The European Central Bank's Financial Stability Committee task force proposes strengthening macroprudential regulation for non-bank financial intermediation. The report outlines targeted reforms to mitigate systemic risks from leverage and liquidity mismatch.

Unchecked growth, unchecked risks

Non-bank financial intermediation (NBFI) has grown significantly since the global financial crisis, now accounting for 19 percent of euro area financial system assets.

While offering benefits like diversifying capital sources, this growth also introduces financial vulnerabilities such as leverage and liquidity mismatch.

These can amplify shocks, posing systemic risks to the broader financial system and real economy.

Recent episodes, including the 2022 UK gilt market crisis and the March 2020 "dash for cash," highlight these risks.
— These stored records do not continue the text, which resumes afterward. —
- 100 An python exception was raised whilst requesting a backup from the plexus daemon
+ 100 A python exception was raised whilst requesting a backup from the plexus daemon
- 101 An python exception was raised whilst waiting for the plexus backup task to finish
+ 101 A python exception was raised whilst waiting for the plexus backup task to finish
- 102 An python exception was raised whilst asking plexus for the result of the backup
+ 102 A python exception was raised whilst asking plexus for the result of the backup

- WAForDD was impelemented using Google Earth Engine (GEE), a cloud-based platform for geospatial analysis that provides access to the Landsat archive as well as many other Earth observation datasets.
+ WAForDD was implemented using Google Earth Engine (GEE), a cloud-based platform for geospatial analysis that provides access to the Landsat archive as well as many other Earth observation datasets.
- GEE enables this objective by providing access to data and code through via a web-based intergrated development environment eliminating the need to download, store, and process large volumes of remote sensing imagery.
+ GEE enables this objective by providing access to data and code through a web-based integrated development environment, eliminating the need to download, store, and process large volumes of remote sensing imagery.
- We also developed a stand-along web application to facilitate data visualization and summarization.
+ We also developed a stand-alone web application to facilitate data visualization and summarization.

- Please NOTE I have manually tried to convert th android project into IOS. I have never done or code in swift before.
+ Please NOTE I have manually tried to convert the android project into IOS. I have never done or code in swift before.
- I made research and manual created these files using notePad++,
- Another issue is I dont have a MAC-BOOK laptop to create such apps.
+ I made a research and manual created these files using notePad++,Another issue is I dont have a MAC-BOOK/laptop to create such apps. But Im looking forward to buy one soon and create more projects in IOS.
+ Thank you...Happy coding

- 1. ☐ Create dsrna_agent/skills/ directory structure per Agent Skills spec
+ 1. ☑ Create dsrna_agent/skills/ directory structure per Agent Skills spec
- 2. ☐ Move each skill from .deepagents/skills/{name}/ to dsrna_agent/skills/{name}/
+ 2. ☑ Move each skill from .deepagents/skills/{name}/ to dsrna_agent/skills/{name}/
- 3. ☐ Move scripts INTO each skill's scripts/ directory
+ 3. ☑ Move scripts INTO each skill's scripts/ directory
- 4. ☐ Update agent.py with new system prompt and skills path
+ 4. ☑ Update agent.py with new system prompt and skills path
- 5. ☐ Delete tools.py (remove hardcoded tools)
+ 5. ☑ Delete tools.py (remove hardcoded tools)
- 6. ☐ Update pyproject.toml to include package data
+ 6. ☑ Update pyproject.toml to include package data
The current regulatory framework for NBFIs has not been sufficiently designed with an ex ante macroprudential aim, necessitating a new approach to fully assess and reduce such systemic risk.

A new toolkit for stability

The Eurosystem has developed targeted policy proposals to enhance the macroprudential lens for NBFI.

These include implementing internationally agreed reforms, enhancing the NBFI macroprudential toolkit with a new liquidity instrument, and introducing system-wide stress testing in Europe.

The proposals also focus on improving NBFI data collection and access for authorities, alongside strengthening macroprudential governance arrangements, including reciprocation and top-up powers.

A medium-term roadmap is outlined for further development, encompassing a comprehensive data strategy, enhanced risk assessment, and a robust policy framework with an evaluation mechanism for interventions.

A necessary, but complex, evolution

This report marks a crucial step in addressing long-standing vulnerabilities within the non-bank financial sector.

The proposed reforms, particularly around liquidity instruments and stress testing, are essential for bolstering financial stability.

However, the inherent heterogeneity and cross-border nature of NBFI will make consistent implementation and global coordination a significant challenge.